Activity: Given the material below, return only the lines starting at the line with "[222,171,275,183] will use" and ending at the line with "[505,965,540,979] push ->", exactly as they appear.
== Excerpted records
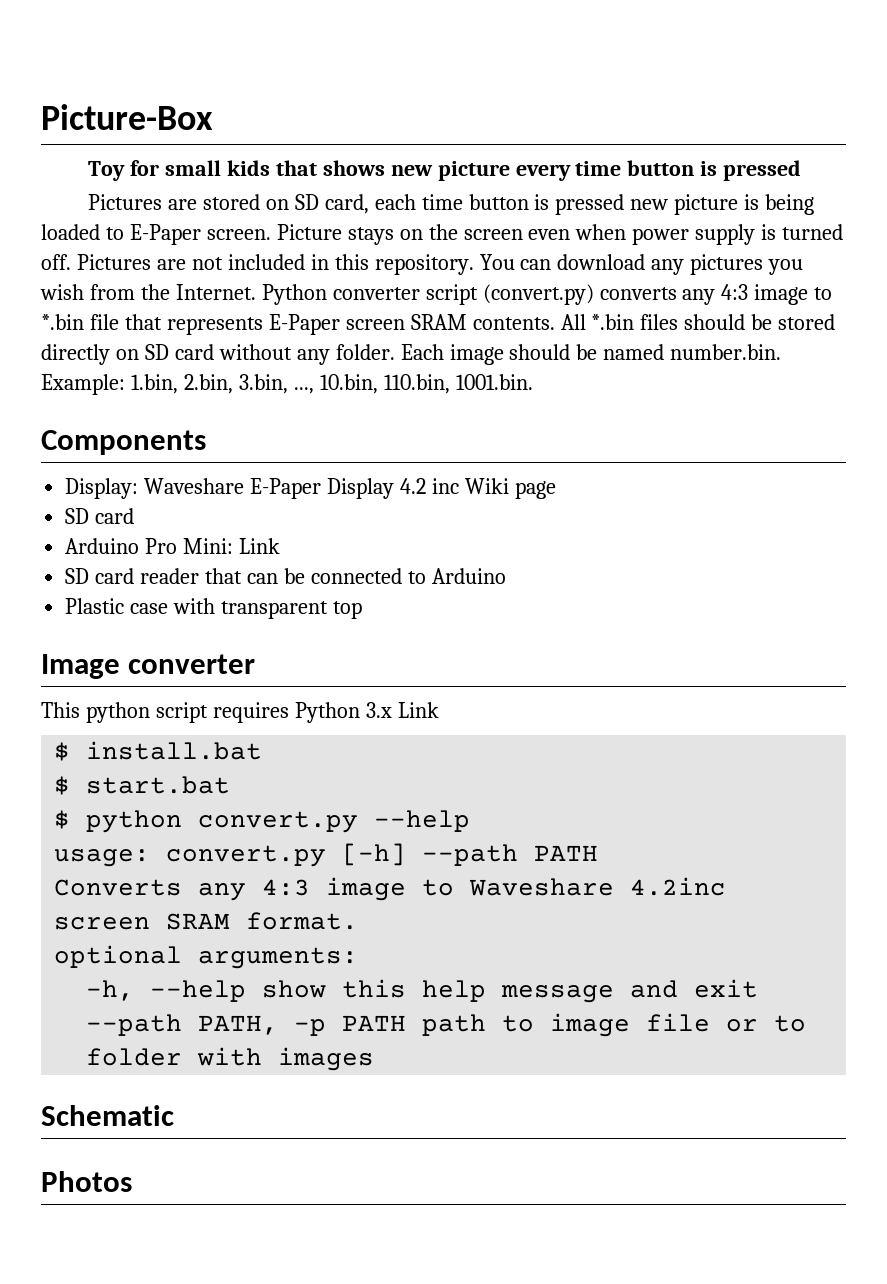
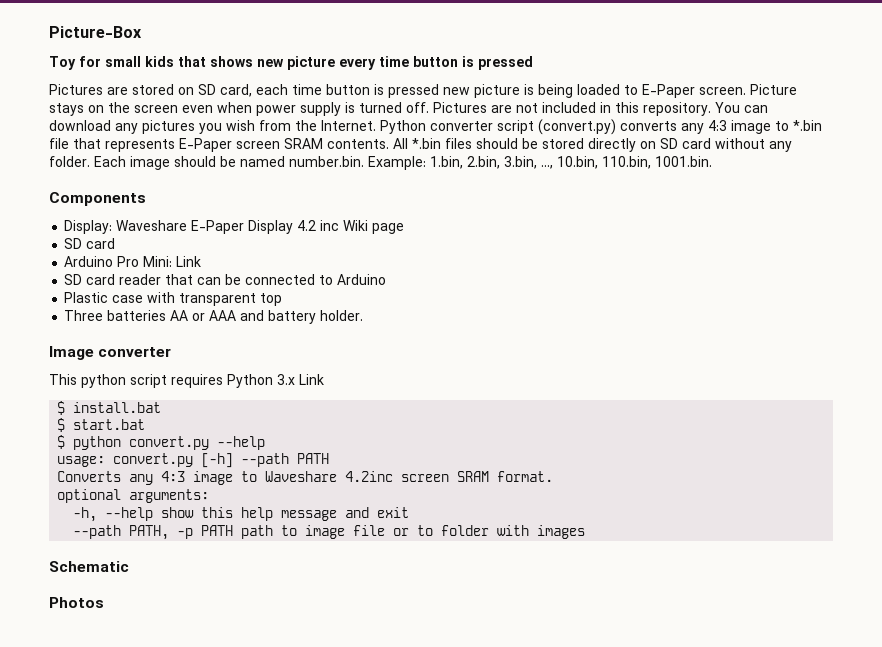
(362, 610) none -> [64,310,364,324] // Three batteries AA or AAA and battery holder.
====
== Excerpted records
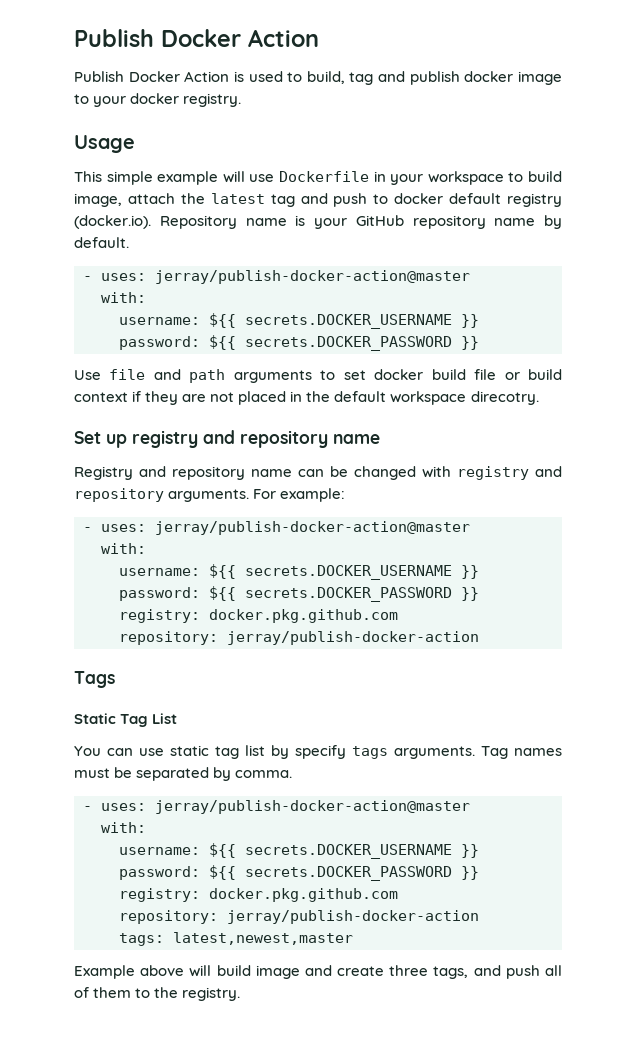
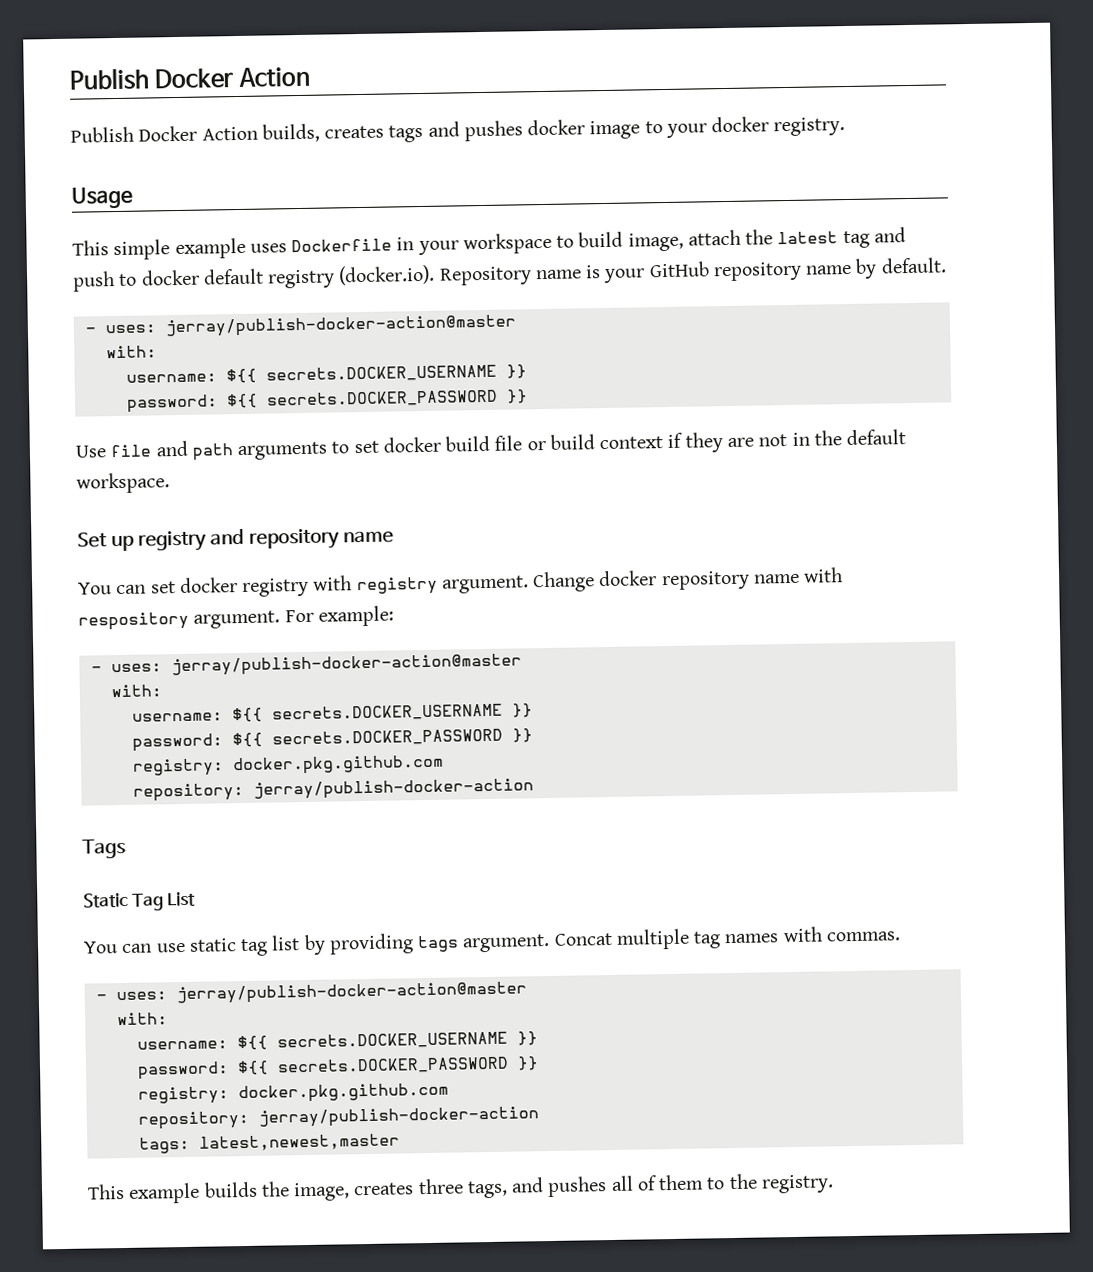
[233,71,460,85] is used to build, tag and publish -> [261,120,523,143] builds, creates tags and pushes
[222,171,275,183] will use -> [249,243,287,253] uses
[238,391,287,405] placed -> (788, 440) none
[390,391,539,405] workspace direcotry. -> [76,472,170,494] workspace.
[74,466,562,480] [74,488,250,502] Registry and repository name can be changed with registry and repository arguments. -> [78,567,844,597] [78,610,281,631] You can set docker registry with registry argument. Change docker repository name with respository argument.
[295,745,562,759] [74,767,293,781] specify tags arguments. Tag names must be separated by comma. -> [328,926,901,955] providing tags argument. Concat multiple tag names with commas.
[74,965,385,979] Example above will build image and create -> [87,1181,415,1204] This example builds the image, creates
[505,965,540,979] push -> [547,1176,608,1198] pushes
====
Answer to the exercise:
[222,171,275,183] will use -> [249,243,287,253] uses
[238,391,287,405] placed -> (788, 440) none
[390,391,539,405] workspace direcotry. -> [76,472,170,494] workspace.
[74,466,562,480] [74,488,250,502] Registry and repository name can be changed with registry and repository arguments. -> [78,567,844,597] [78,610,281,631] You can set docker registry with registry argument. Change docker repository name with respository argument.
[295,745,562,759] [74,767,293,781] specify tags arguments. Tag names must be separated by comma. -> [328,926,901,955] providing tags argument. Concat multiple tag names with commas.
[74,965,385,979] Example above will build image and create -> [87,1181,415,1204] This example builds the image, creates
[505,965,540,979] push -> [547,1176,608,1198] pushes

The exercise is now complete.